ACTIVITY: Scan the records below for the string "ember" and return every line where it appears.

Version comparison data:
○ ○ ○ ○ ○ ○ ○

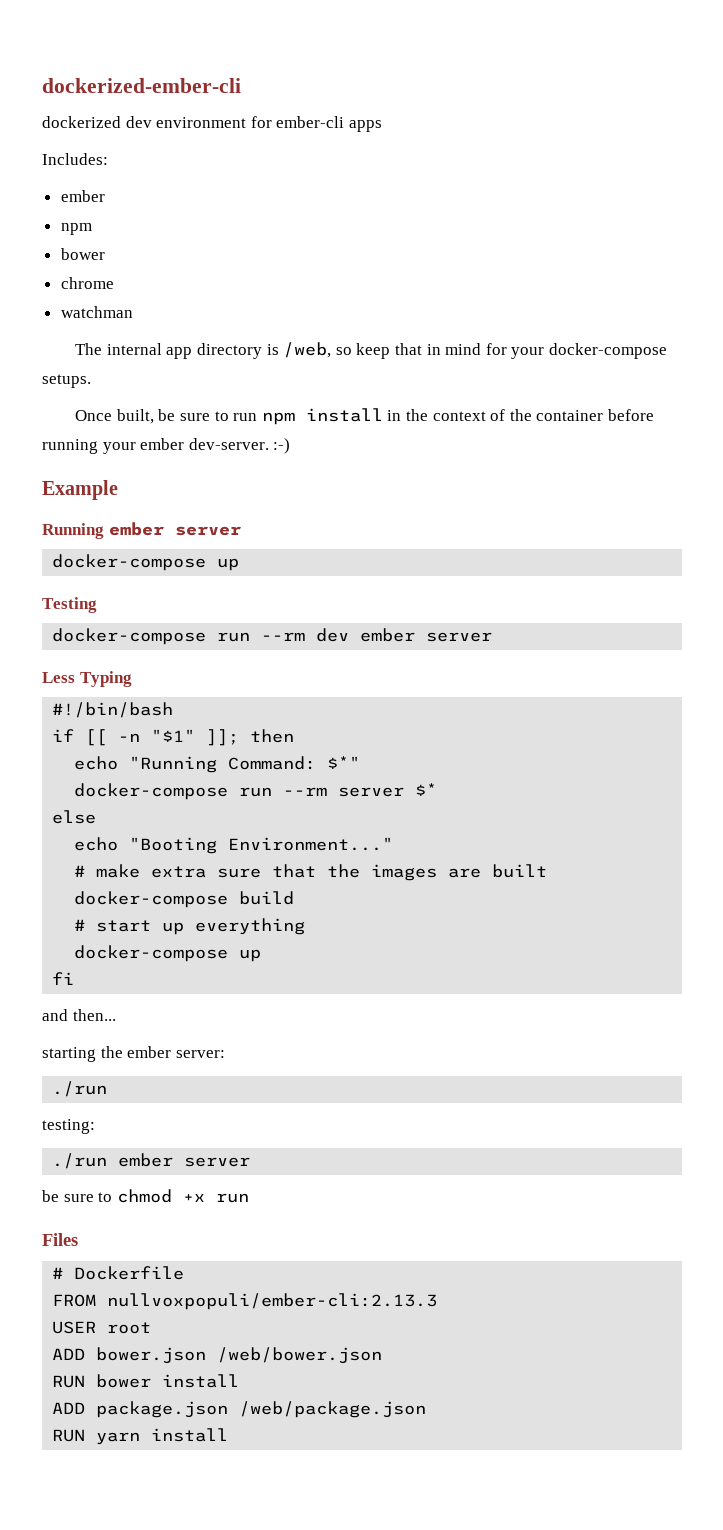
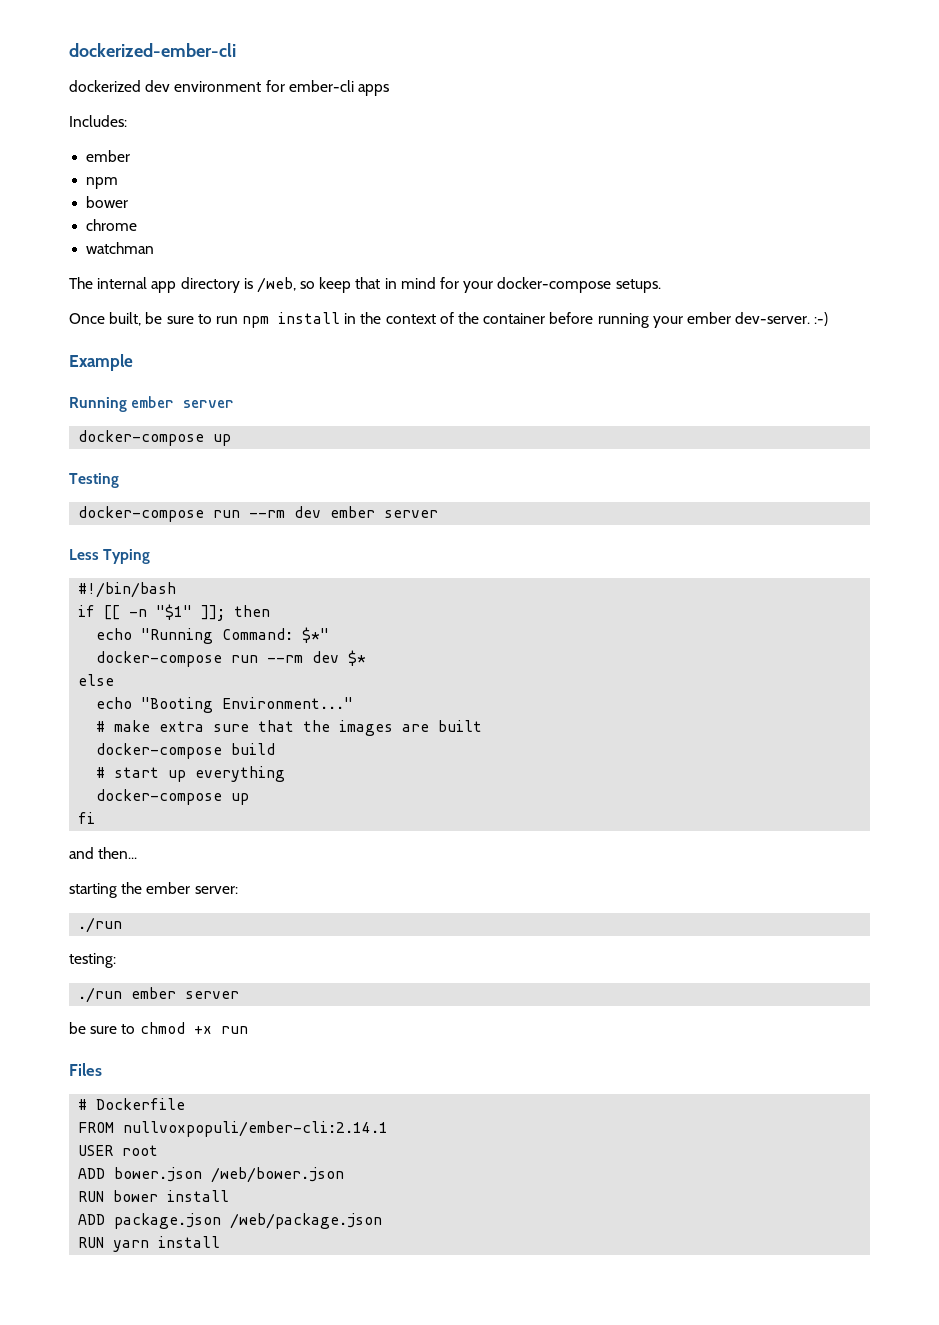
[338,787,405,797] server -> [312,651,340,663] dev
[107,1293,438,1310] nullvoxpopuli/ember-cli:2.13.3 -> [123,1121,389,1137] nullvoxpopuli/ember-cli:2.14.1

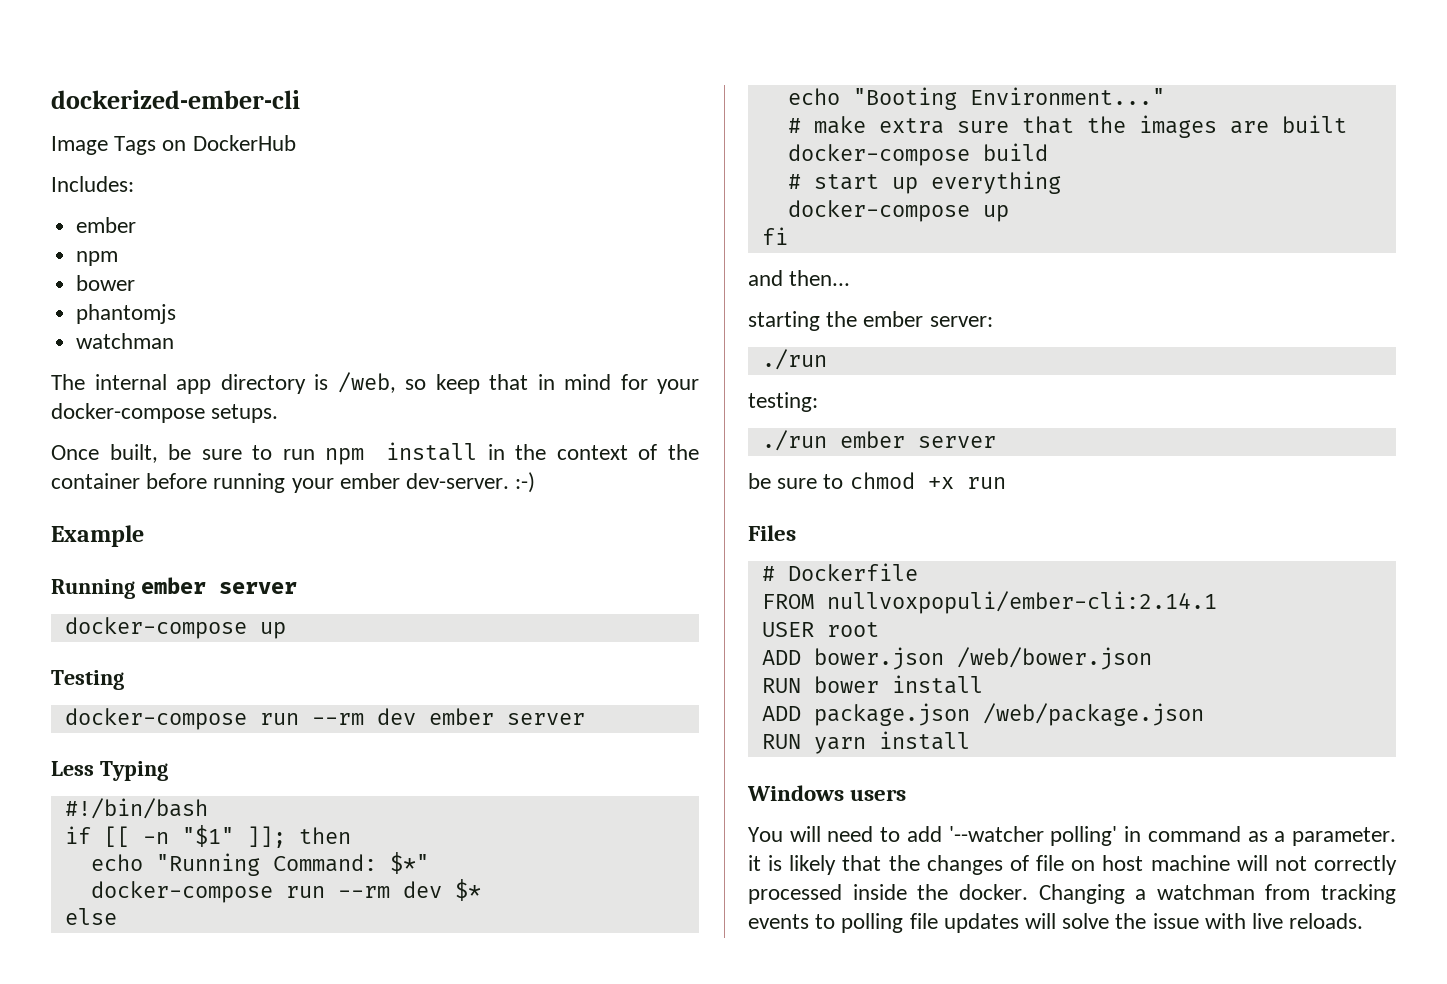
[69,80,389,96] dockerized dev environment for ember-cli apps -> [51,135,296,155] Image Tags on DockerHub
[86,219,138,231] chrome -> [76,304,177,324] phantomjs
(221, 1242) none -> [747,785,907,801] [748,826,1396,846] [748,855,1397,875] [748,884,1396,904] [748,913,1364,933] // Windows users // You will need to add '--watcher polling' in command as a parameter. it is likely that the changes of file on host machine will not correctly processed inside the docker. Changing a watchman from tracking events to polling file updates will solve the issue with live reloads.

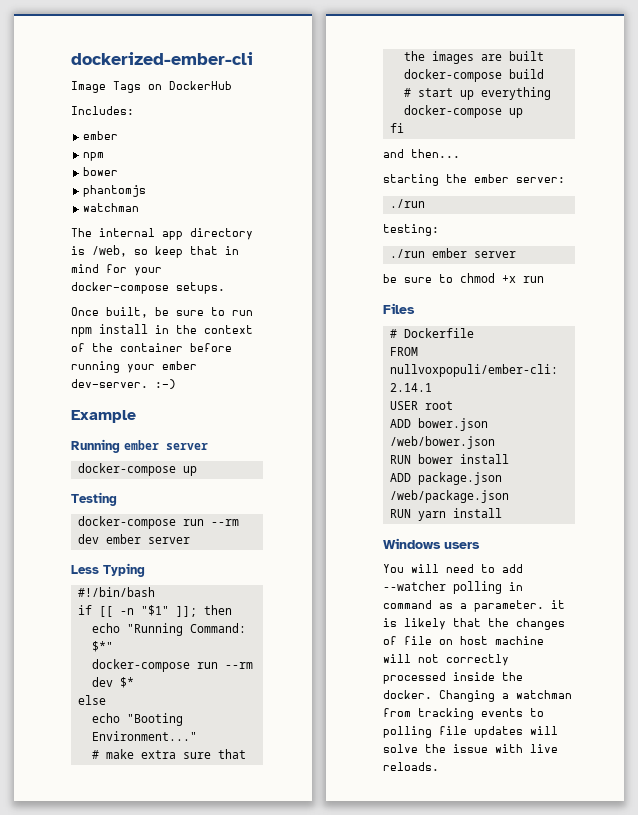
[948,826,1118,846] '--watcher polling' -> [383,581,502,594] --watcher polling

○ ○ ○ ○ ○ ○ ○

RESPONSE TO THE EXERCISE:
[107,1293,438,1310] nullvoxpopuli/ember-cli:2.13.3 -> [123,1121,389,1137] nullvoxpopuli/ember-cli:2.14.1
[69,80,389,96] dockerized dev environment for ember-cli apps -> [51,135,296,155] Image Tags on DockerHub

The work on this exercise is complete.